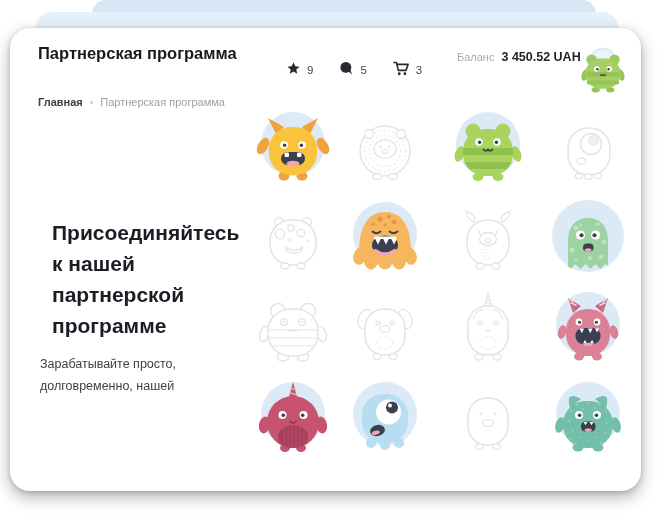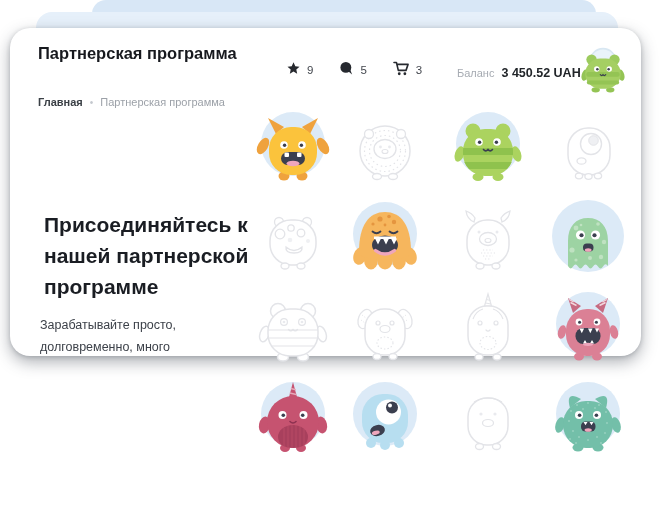--- a/index.html
+++ b/index.html
@@ -5,38 +5,38 @@
   html,body{margin:0;padding:0;}
   body{
     width:660px;height:523px;background:#FFFFFF;
     font-family:"Liberation Sans", sans-serif;
     -webkit-font-smoothing:antialiased;
   }
   .stage{position:relative;width:660px;height:523px;overflow:hidden;}
   .band1{position:absolute;left:92px;top:0;width:504px;height:34px;background:#D8E7F6;border-radius:14px;}
   .band2{position:absolute;left:36px;top:12px;width:582px;height:40px;background:#E6F0FA;border-radius:16px;}
   .card{
-    position:absolute;left:10px;top:28px;width:631px;height:328px;background:#FFFFFF;
+    position:absolute;left:10px;top:28px;width:631px;height:463px;background:#FFFFFF;
     border-radius:20px;
     box-shadow:0 6px 16px rgba(50,57,70,0.40), 0 1px 4px rgba(50,57,70,0.22);
   }
   .page-title{position:absolute;left:28px;top:16px;font-size:16.5px;font-weight:700;color:#17191E;}
   .breadcrumb{position:absolute;left:28px;top:45px;font-size:11px;display:flex;gap:7px;align-items:center;margin-top:23px;}
   .breadcrumb .home{color:#3B4046;font-weight:600;cursor:pointer;}
   .breadcrumb .sep{color:#C4C8CE;font-size:10px;}
   .breadcrumb .current{color:#9CA1A8;}
   .stats{position:absolute;left:276px;top:32px;height:20px;display:flex;align-items:center;gap:26px;}
   .stat{display:flex;align-items:center;gap:6px;cursor:pointer;}
   .stat .count{font-size:11.5px;color:#43474E;}
-  .balance{position:absolute;left:447px;top:36px;display:flex;align-items:center;gap:7px;cursor:pointer;}
+  .balance{position:absolute;left:447px;top:20px;display:flex;align-items:center;gap:7px;cursor:pointer;}
   .balance .label{font-size:11px;color:#A6ABB2;}
   .balance .value{font-size:12.5px;font-weight:700;color:#212529;}
   .avatar{position:absolute;left:568px;top:17px;width:50px;height:50px;cursor:pointer;}
   .hero{position:absolute;left:30px;top:177px;width:218px;}
-  .hero h1{margin:4px;font-size:21px;line-height:31px;font-weight:700;color:#1A1D23;}
+  .hero h1{margin:12px;font-size:21px;line-height:31px;font-weight:700;color:#1A1D23;}
   .hero p{margin:13px 0 0 0;font-size:12.5px;line-height:1.75;color:#3C4149;}
   .grid{position:absolute;left:0;top:0;width:631px;height:463px;pointer-events:none;}
   .cell{position:absolute;width:90px;height:90px;display:flex;align-items:center;justify-content:center;}
 </style>
 </head>
 <body>
 
 <div class="stage">
   <div class="band1"></div>
   <div class="band2"></div>
@@ -106,21 +106,21 @@
         <circle cx="18" cy="23" r="2.6" fill="#fff"></circle>
           <circle cx="18.6" cy="23.2" r="1.2" fill="#3B3F4F"></circle>
         <circle cx="30" cy="23" r="2.6" fill="#fff"></circle>
           <circle cx="29.4" cy="23.2" r="1.2" fill="#3B3F4F"></circle>
         <path d="M21.4 28.5 q1.3 1.6 2.6 0 q1.3 1.6 2.6 0" stroke="#3B3F4F" fill="none" stroke-width="1.2" stroke-linecap="round"></path>
       </svg>
     </div>
 
     <div class="hero">
       <h1>Присоединяйтесь к нашей партнерской программе</h1>
-      <p>Зарабатывайте просто, долговременно, много</p>
+      <p>Зарабатывайте просто, долговременно, нашей</p>
     </div>
 
     <div class="grid" id="monster-grid">
         <div class="cell" style="left: 238px; top: 77px;">
           <svg viewBox="0 0 90 90" width="90" height="90">
             <circle cx="45" cy="39" r="32" fill="#DCEAF7"></circle>
 <path d="M28 29 L20 13 L36 22 Z" fill="#EFA23D"></path>
             <path d="M62 29 L70 13 L54 22 Z" fill="#EFA23D"></path>
 <ellipse cx="15" cy="41" rx="5" ry="9" fill="#EFA23D" transform="rotate(30 15 41)"></ellipse>
 <ellipse cx="75" cy="41" rx="5" ry="9" fill="#EFA23D" transform="rotate(-30 75 41)"></ellipse>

### What the exercise asks
Omit every picture, then write out the entries above exactly.

### Reply to the exercise
--- a/index.html
+++ b/index.html
@@ -5,38 +5,38 @@
   html,body{margin:0;padding:0;}
   body{
     width:660px;height:523px;background:#FFFFFF;
     font-family:"Liberation Sans", sans-serif;
     -webkit-font-smoothing:antialiased;
   }
   .stage{position:relative;width:660px;height:523px;overflow:hidden;}
   .band1{position:absolute;left:92px;top:0;width:504px;height:34px;background:#D8E7F6;border-radius:14px;}
   .band2{position:absolute;left:36px;top:12px;width:582px;height:40px;background:#E6F0FA;border-radius:16px;}
   .card{
-    position:absolute;left:10px;top:28px;width:631px;height:328px;background:#FFFFFF;
+    position:absolute;left:10px;top:28px;width:631px;height:463px;background:#FFFFFF;
     border-radius:20px;
     box-shadow:0 6px 16px rgba(50,57,70,0.40), 0 1px 4px rgba(50,57,70,0.22);
   }
   .page-title{position:absolute;left:28px;top:16px;font-size:16.5px;font-weight:700;color:#17191E;}
   .breadcrumb{position:absolute;left:28px;top:45px;font-size:11px;display:flex;gap:7px;align-items:center;margin-top:23px;}
   .breadcrumb .home{color:#3B4046;font-weight:600;cursor:pointer;}
   .breadcrumb .sep{color:#C4C8CE;font-size:10px;}
   .breadcrumb .current{color:#9CA1A8;}
   .stats{position:absolute;left:276px;top:32px;height:20px;display:flex;align-items:center;gap:26px;}
   .stat{display:flex;align-items:center;gap:6px;cursor:pointer;}
   .stat .count{font-size:11.5px;color:#43474E;}
-  .balance{position:absolute;left:447px;top:36px;display:flex;align-items:center;gap:7px;cursor:pointer;}
+  .balance{position:absolute;left:447px;top:20px;display:flex;align-items:center;gap:7px;cursor:pointer;}
   .balance .label{font-size:11px;color:#A6ABB2;}
   .balance .value{font-size:12.5px;font-weight:700;color:#212529;}
   .avatar{position:absolute;left:568px;top:17px;width:50px;height:50px;cursor:pointer;}
   .hero{position:absolute;left:30px;top:177px;width:218px;}
-  .hero h1{margin:4px;font-size:21px;line-height:31px;font-weight:700;color:#1A1D23;}
+  .hero h1{margin:12px;font-size:21px;line-height:31px;font-weight:700;color:#1A1D23;}
   .hero p{margin:13px 0 0 0;font-size:12.5px;line-height:1.75;color:#3C4149;}
   .grid{position:absolute;left:0;top:0;width:631px;height:463px;pointer-events:none;}
   .cell{position:absolute;width:90px;height:90px;display:flex;align-items:center;justify-content:center;}
 </style>
 </head>
 <body>
 
 <div class="stage">
   <div class="band1"></div>
   <div class="band2"></div>
@@ -106,21 +106,21 @@
         <circle cx="18" cy="23" r="2.6" fill="#fff"></circle>
           <circle cx="18.6" cy="23.2" r="1.2" fill="#3B3F4F"></circle>
         <circle cx="30" cy="23" r="2.6" fill="#fff"></circle>
           <circle cx="29.4" cy="23.2" r="1.2" fill="#3B3F4F"></circle>
         <path d="M21.4 28.5 q1.3 1.6 2.6 0 q1.3 1.6 2.6 0" stroke="#3B3F4F" fill="none" stroke-width="1.2" stroke-linecap="round"></path>
       </svg>
     </div>
 
     <div class="hero">
       <h1>Присоединяйтесь к нашей партнерской программе</h1>
-      <p>Зарабатывайте просто, долговременно, много</p>
+      <p>Зарабатывайте просто, долговременно, нашей</p>
     </div>
 
     <div class="grid" id="monster-grid">
         <div class="cell" style="left: 238px; top: 77px;">
           <svg viewBox="0 0 90 90" width="90" height="90">
             <circle cx="45" cy="39" r="32" fill="#DCEAF7"></circle>
 <path d="M28 29 L20 13 L36 22 Z" fill="#EFA23D"></path>
             <path d="M62 29 L70 13 L54 22 Z" fill="#EFA23D"></path>
 <ellipse cx="15" cy="41" rx="5" ry="9" fill="#EFA23D" transform="rotate(30 15 41)"></ellipse>
 <ellipse cx="75" cy="41" rx="5" ry="9" fill="#EFA23D" transform="rotate(-30 75 41)"></ellipse>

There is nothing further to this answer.